Il y a de la préméditation dans ce grand fouillis
: l'accumulation oblige le regard à s'attarder sur la composition
pour y distinguer chaque chose et la nommer, alors même que
certains objets communs passent inaperçus dans notre quotidien
-en ce qui concerne les grands étalages de trésors rares,
ou les vertigineuses compositions florales, on rencontre la même
stratégie, même si elle s'empare d'objets plus délicats
ou extraordinaires : le trésor existe pour qui veut en faire
le détail, comme dans un conte où nous seraient décrites
les richesses d'un palais et qui donnerait lieu à la description
singulière de quelques objets, le conteur nous laissant entendre
qu'il pourrait s'attarder tout autant sur d'autres richesses amassées.

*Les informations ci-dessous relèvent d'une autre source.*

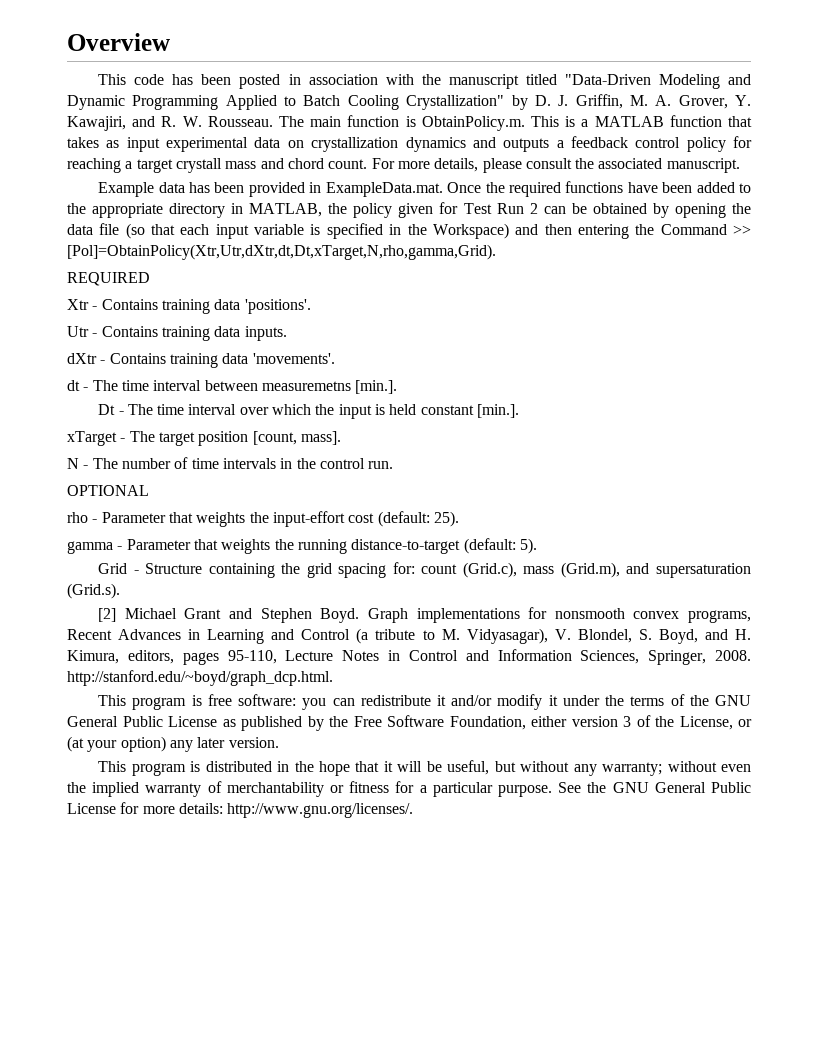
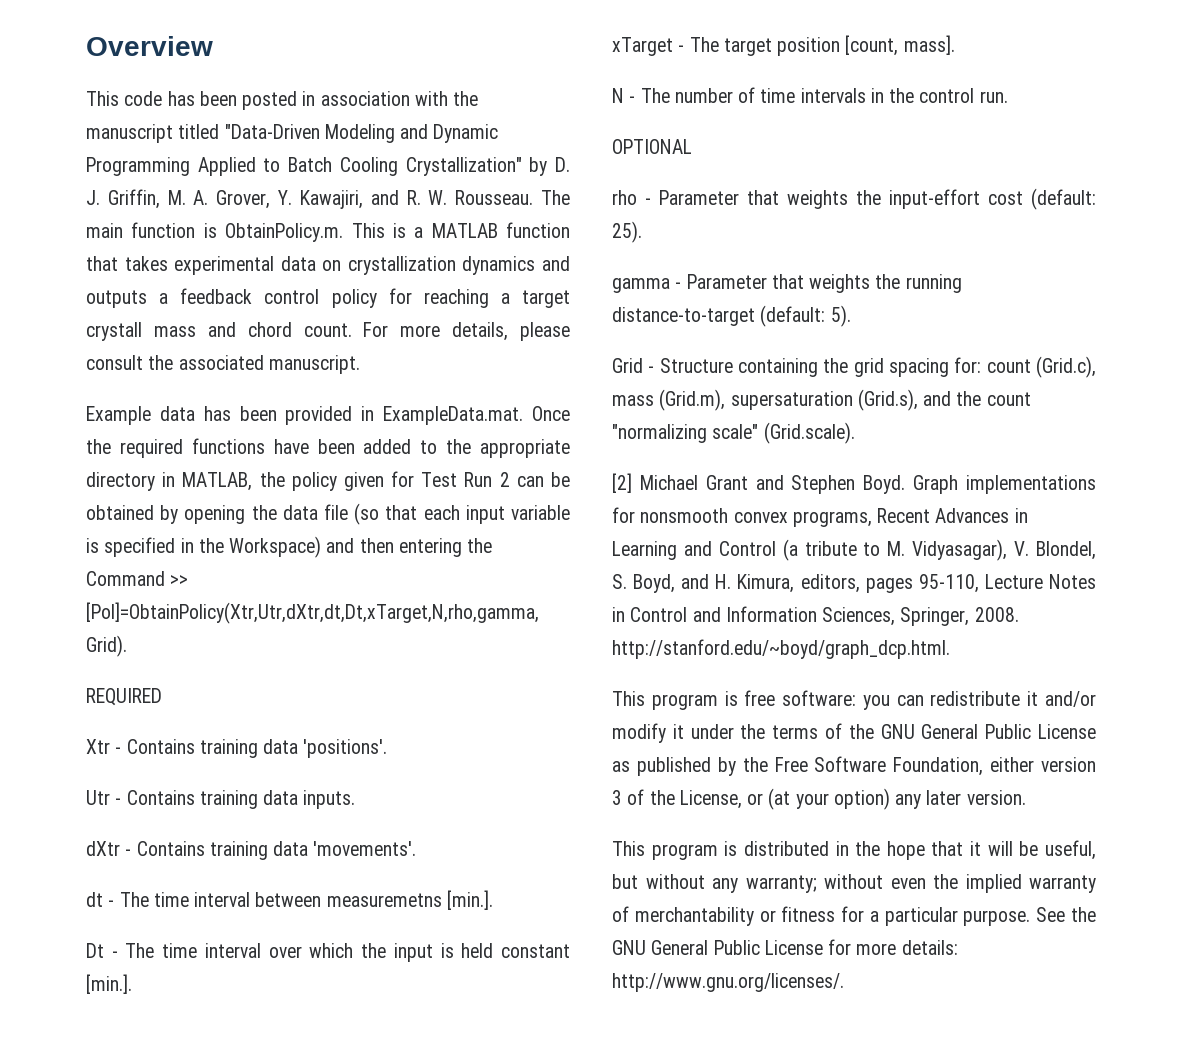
- The main function is ObtainPolicy.m. This is a MATLAB function that takes as input experimental data on crystallization dynamics and outputs a feedback control policy for reaching a target crystall mass and chord count.
+ The main function is ObtainPolicy.m. This is a MATLAB function that takes experimental data on crystallization dynamics and outputs a feedback control policy for reaching a target crystall mass and chord count.
- Grid - Structure containing the grid spacing for: count (Grid.c), mass (Grid.m), and supersaturation (Grid.s).
+ Grid - Structure containing the grid spacing for: count (Grid.c), mass (Grid.m), supersaturation (Grid.s), and the count "normalizing scale" (Grid.scale).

Ou bien c'est au contraire la sobriété de la composition,
comme dans les rigoureux bodegones espagnols, qui force le
regard à s'accrocher à la chair d'un fruit, pour échapper
à la nudité du fond.
Face à une nature morte, le spectateur est libre d'isoler
l'objet de son choix, qu'il soit précieux ou banal - pourquoi
Cleasz choisit-il d'appeler une de ses natures mortes
La Tourte au Cassis, alors qu'elle contient
tant d'autres choses ? Une table dressée pour un festin nous
fait parfois privilégier un fruit pelé plutôt
qu'une coupe en métal précieux. Dès lors, la
nature morte, si curieuse des choses du quotidien, dans sa dimension
la plus triviale (il s'agit bien souvent d'un repas, même s'il
est servi dans la vaisselle la plus raffinée !), est aussi
la première à s'en émanciper : c'est un autre
système de valeurs qui s'y exerce, qui s'évalue en termes
de couleurs et de composition (pour s'en convaincre, voir la très
foisonnante et rose composition de Lays intitulée
Fleurs et Missel, avec d'énormes
fleurs lascives et des angelots dodus sur le vase : chercher
le missel ; réponse : la caution morale est en bas
à gauche).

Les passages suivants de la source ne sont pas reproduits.